▶ [WHAT YOU WILL DO]: Check the records below line by line, and report how many lines include the string "text". No other words are needed.

[Entries taken from a collection]
┌────────
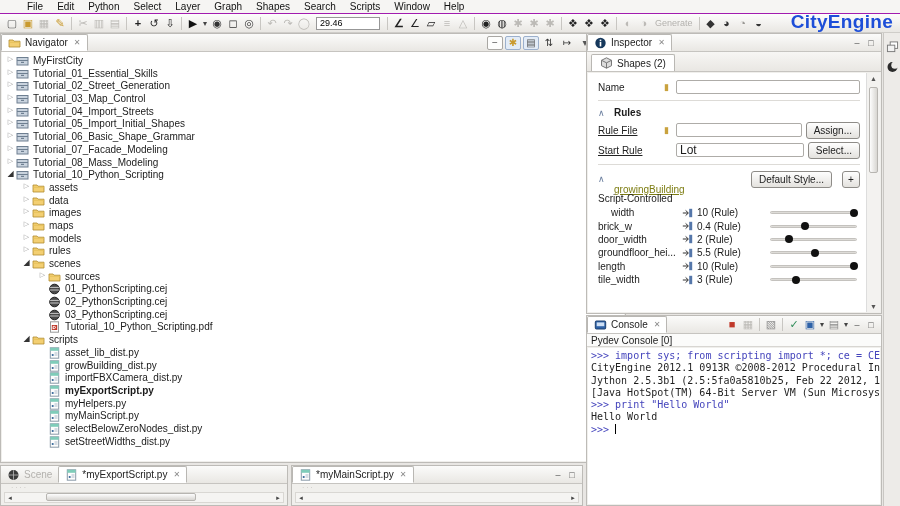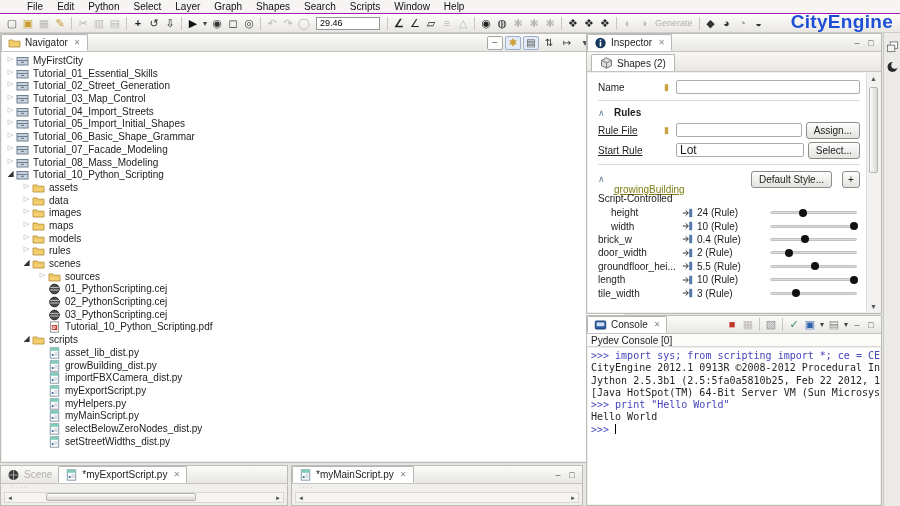--- a/index.html
+++ b/index.html
@@ -491,21 +491,21 @@
           <svg width="13" height="12" viewBox="0 0 12 12">
             <rect x="1.8" y="0.8" width="8.4" height="10.4" fill="#fdfdfd" stroke="#8a9aa8"></rect>
             <rect x="1.8" y="0.8" width="8.4" height="3" fill="#7fccb9"></rect>
             <circle cx="4.2" cy="8" r="1.1" fill="#336699"></circle>
             <line x1="6" y1="6" x2="9" y2="6" stroke="#9ab" stroke-width="0.8"></line>
             <line x1="6" y1="8" x2="9" y2="8" stroke="#9ab" stroke-width="0.8"></line>
           </svg>
         </span>
         <span class="tree-label">importFBXCamera_dist.py</span>
       </div>
-      <div class="tree-row" style="padding-left: 36px;">
+      <div class="tree-row" style="padding-left: 36px; font-weight: bold;">
         <span class="tree-arrow"></span>
         <span class="tree-icon">
           <svg width="13" height="12" viewBox="0 0 12 12">
             <rect x="1.8" y="0.8" width="8.4" height="10.4" fill="#fdfdfd" stroke="#8a9aa8"></rect>
             <rect x="1.8" y="0.8" width="8.4" height="3" fill="#7fccb9"></rect>
             <circle cx="4.2" cy="8" r="1.1" fill="#336699"></circle>
             <line x1="6" y1="6" x2="9" y2="6" stroke="#9ab" stroke-width="0.8"></line>
             <line x1="6" y1="8" x2="9" y2="8" stroke="#9ab" stroke-width="0.8"></line>
           </svg>
         </span>
@@ -621,34 +621,20 @@
     <div class="hr"></div>
     <div class="sect" style="height:20px;">
       <span class="twist">∧</span>
       <span class="olive">growingBuilding</span>
       <span style="flex:1;"></span>
       <span class="btn">Default Style...</span>
       <span class="btn plusbtn">+</span>
     </div>
     <div class="grouplabel">Script-Controlled</div>
     <div id="param-list">
-        <div class="param-row">
-          <span class="p-name ind">height</span>
-          <span class="p-icon">
-            <svg width="11" height="10" viewBox="0 0 11 10">
-              <rect x="7.2" y="0.8" width="3" height="8.4" fill="#5577aa"></rect>
-              <path d="M0.8 5 H6 M3.6 2.4 L6.4 5 L3.6 7.6" fill="none" stroke="#333" stroke-width="1"></path>
-            </svg>
-          </span>
-          <span class="p-val">24 (Rule)</span>
-          <span class="p-slider">
-            <span class="p-track"></span>
-            <span class="p-thumb" style="left: 38%;"></span>
-          </span>
-        </div>
         <div class="param-row">
           <span class="p-name ind">width</span>
           <span class="p-icon">
             <svg width="11" height="10" viewBox="0 0 11 10">
               <rect x="7.2" y="0.8" width="3" height="8.4" fill="#5577aa"></rect>
               <path d="M0.8 5 H6 M3.6 2.4 L6.4 5 L3.6 7.6" fill="none" stroke="#333" stroke-width="1"></path>
             </svg>
           </span>
           <span class="p-val">10 (Rule)</span>
           <span class="p-slider">

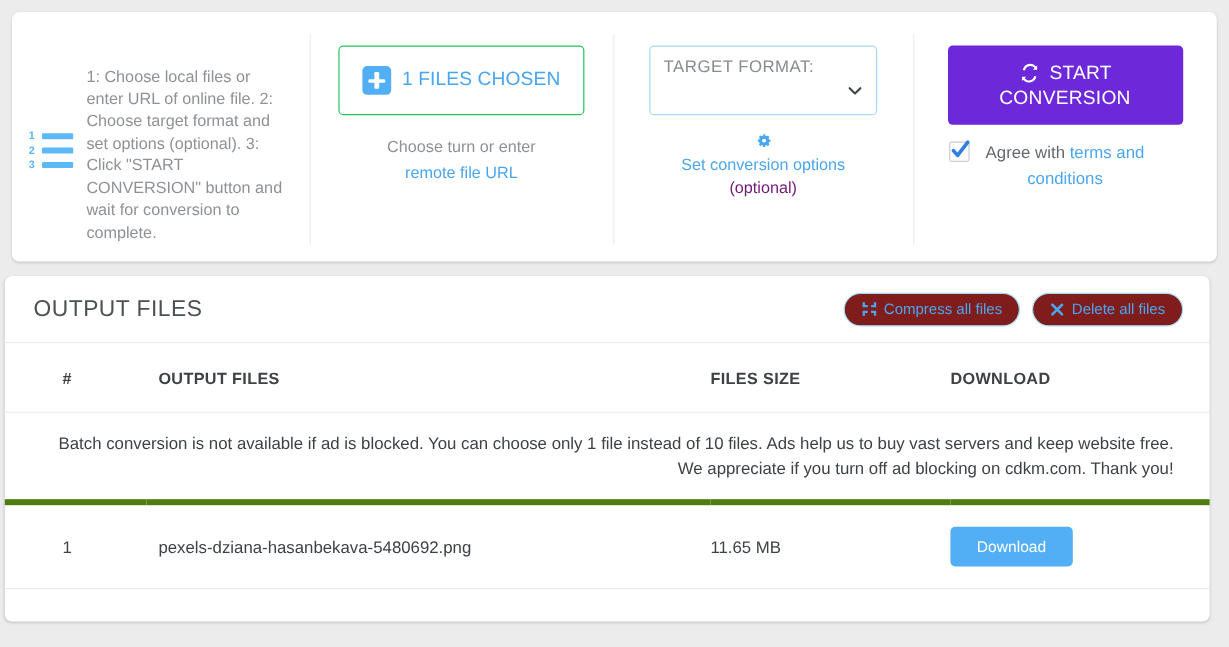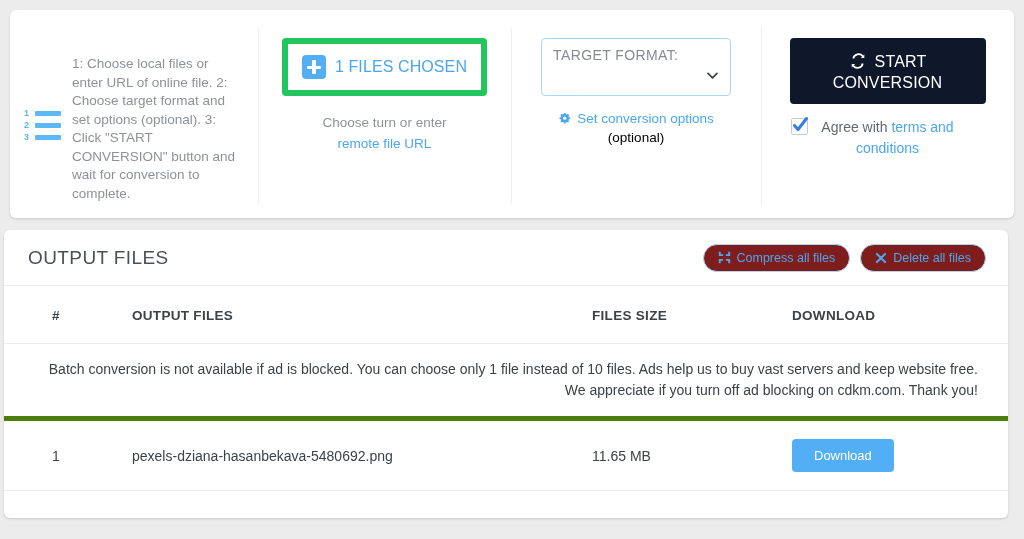--- a/index.html
+++ b/index.html
@@ -64,21 +64,21 @@
 
   
   .p2-inner, .p3-inner, .p4-inner { padding-top: 28px; text-align: center; }
   .files-btn {
     display: flex;
     align-items: center;
     justify-content: center;
     gap: 9px;
     margin: 0 auto;
     width: 205px; height: 58px;
-    border: 6px solid #22c55e;
+    border: 1px solid #22c55e;
     border-radius: 4px;
     background: #fff;
     cursor: pointer;
   }
   .plus-icon {
     width: 24px; height: 24px;
     background: #52aef5;
     border-radius: 4px;
     position: relative;
     flex: 0 0 auto;
@@ -124,29 +124,30 @@
     position: absolute; right: 13px; top: 30px;
     width: 11px; height: 11px;
   }
   .chev svg { display: block; }
   .opt-link {
     margin-top: 15px;
     font-size: 13.5px;
     color: #4aa6ef;
     display: flex; align-items: center; justify-content: center; gap: 6px;
     cursor: pointer;
+    flex-direction: column;
   }
   .gear-icon { width: 13px; height: 13px; display:block; }
-  .optional { margin-top: 4px; font-size: 13.5px; color: #000000; }
+  .optional { margin-top: 4px; font-size: 13.5px; color: #701a75; }
 
   
   .start-btn {
     width: 196px; height: 66px;
     margin: 0 auto;
-    background: #0f172a;
+    background: #6d28d9;
     border: none; border-radius: 4px;
     color: #fff;
     font-size: 16px;
     line-height: 21px;
     letter-spacing: .2px;
     cursor: pointer;
     display: flex; flex-direction: column;
     align-items: center; justify-content: center;
     padding-top: 2px;
   }

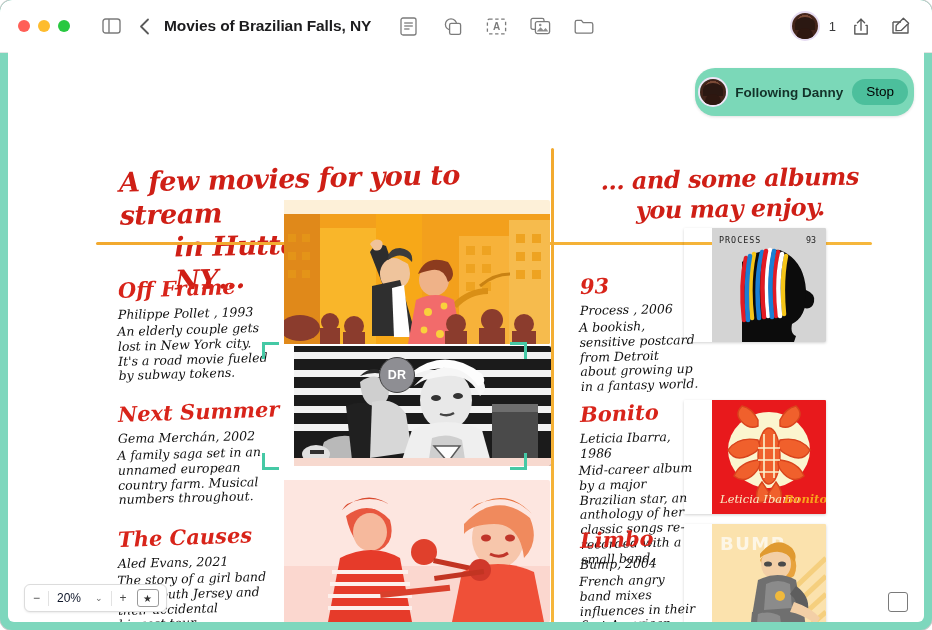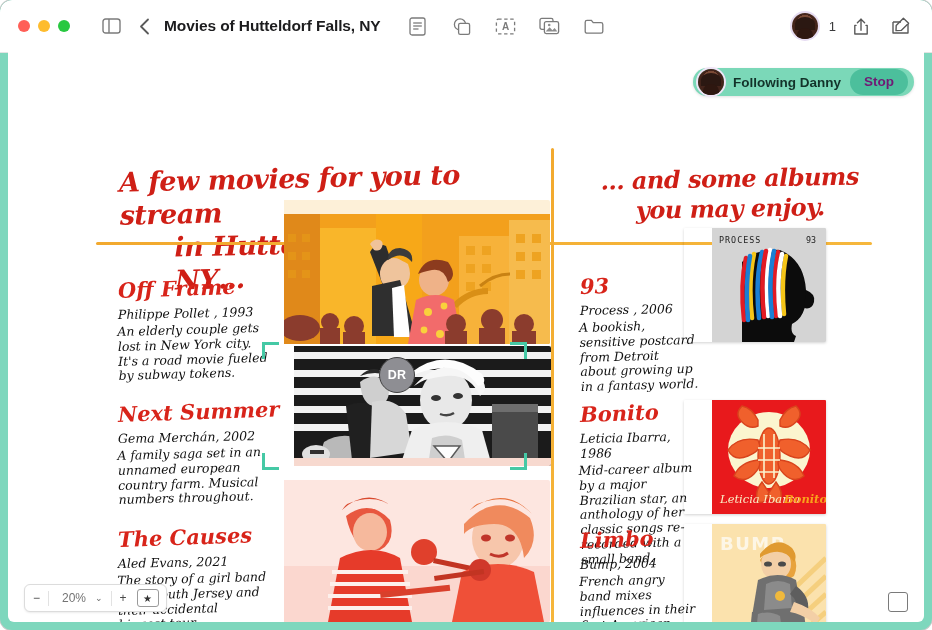--- a/index.html
+++ b/index.html
@@ -57,29 +57,29 @@
   .peer-count{font-size:13px;color:#3a3a3c;margin-left:1px;}
 
   
   .canvas{
     position:absolute;left:8px;top:52px;width:916px;height:570px;
     background:#ffffff;border-radius:0 0 6px 6px;overflow:hidden;
   }
 
   
   .follow-pill{
-    position:absolute;right:10px;top:16px;height:28px;
+    position:absolute;right:10px;top:16px;height:48px;
     background:#7bd8b8;border-radius:20px;display:flex;align-items:center;
     padding:0 6px 0 5px;gap:9px;box-shadow:0 1px 3px rgba(0,0,0,.12);
     z-index:30;
   }
   .follow-pill .avatar{box-shadow:0 0 0 2px #f0e4f7;}
   .follow-label{font-size:13.5px;font-weight:700;color:#13332a;white-space:nowrap;}
   .stop-btn{
-    background:#4cbf9c;color:#701a75;font-size:13.5px;font-weight:700;
+    background:#4cbf9c;color:#000000;font-size:13.5px;font-weight:400;
     border-radius:15px;padding:6px 14px;line-height:1;border:none;cursor:pointer;
   }
   .hw-title{
     font-family:"DejaVu Serif",serif;font-style:italic;font-weight:700;
     color:#cf1f16;letter-spacing:-0.5px;
   }
 
   
   .head-left{
     position:absolute;left:112px;top:110px;width:420px;
@@ -146,21 +146,21 @@
     position:absolute;left:16px;bottom:10px;height:26px;
     background:#ffffff;border:1px solid #dcdcdc;border-radius:6px;
     display:flex;align-items:center;z-index:40;
     box-shadow:0 1px 2px rgba(0,0,0,.08);
   }
   .zoombar .zb{
     height:26px;display:flex;align-items:center;justify-content:center;
     color:#4a4a4a;font-size:12px;padding:0 8px;cursor:pointer;
   }
   .zoombar .sep{width:1px;height:15px;background:#e2e2e2;}
-  .zoom-val{font-size:12px;color:#737373;min-width:34px;text-align:center;}
+  .zoom-val{font-size:12px;color:#0f172a;min-width:34px;text-align:left;}
   .chev{font-size:9px;color:#6a6a6a;margin-left:4px;}
   .star-box{
     width:20px;height:16px;border:1px solid #9a9a9a;border-radius:3px;
     display:flex;align-items:center;justify-content:center;font-size:10px;color:#333;
   }
   .corner-btn{
     position:absolute;right:16px;bottom:10px;width:18px;height:18px;
     border:1.6px solid #7a7a7a;border-radius:3px;z-index:40;cursor:pointer;background:#fff;
   }
 </style>
@@ -182,21 +182,21 @@
         <line x1="7" y1="1" x2="7" y2="15"></line>
       </svg>
     </div>
 
     <div class="tb-icon back-chevron">
       <svg width="11" height="17" viewBox="0 0 11 17" fill="none" stroke="#5a5a5a" stroke-width="1.8" stroke-linecap="round" stroke-linejoin="round">
         <polyline points="9,1.5 2,8.5 9,15.5"></polyline>
       </svg>
     </div>
 
-    <div class="doc-title">Movies of Hutteldorf Falls, NY</div>
+    <div class="doc-title">Movies of Brazilian Falls, NY</div>
 
     <div class="tb-tools">
       <div class="tb-icon">
         <svg width="17" height="19" viewBox="0 0 17 19" fill="none" stroke="#7b7b7b" stroke-width="1.3">
           <rect x="1" y="1" width="15" height="17" rx="2"></rect>
           <line x1="4.2" y1="6" x2="12.8" y2="6"></line>
           <line x1="4.2" y1="9" x2="12.8" y2="9"></line>
           <line x1="4.2" y1="12" x2="9.5" y2="12"></line>
         </svg>
       </div>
└────────
▶ [SOLUTION TO THIS EXERCISE]: 3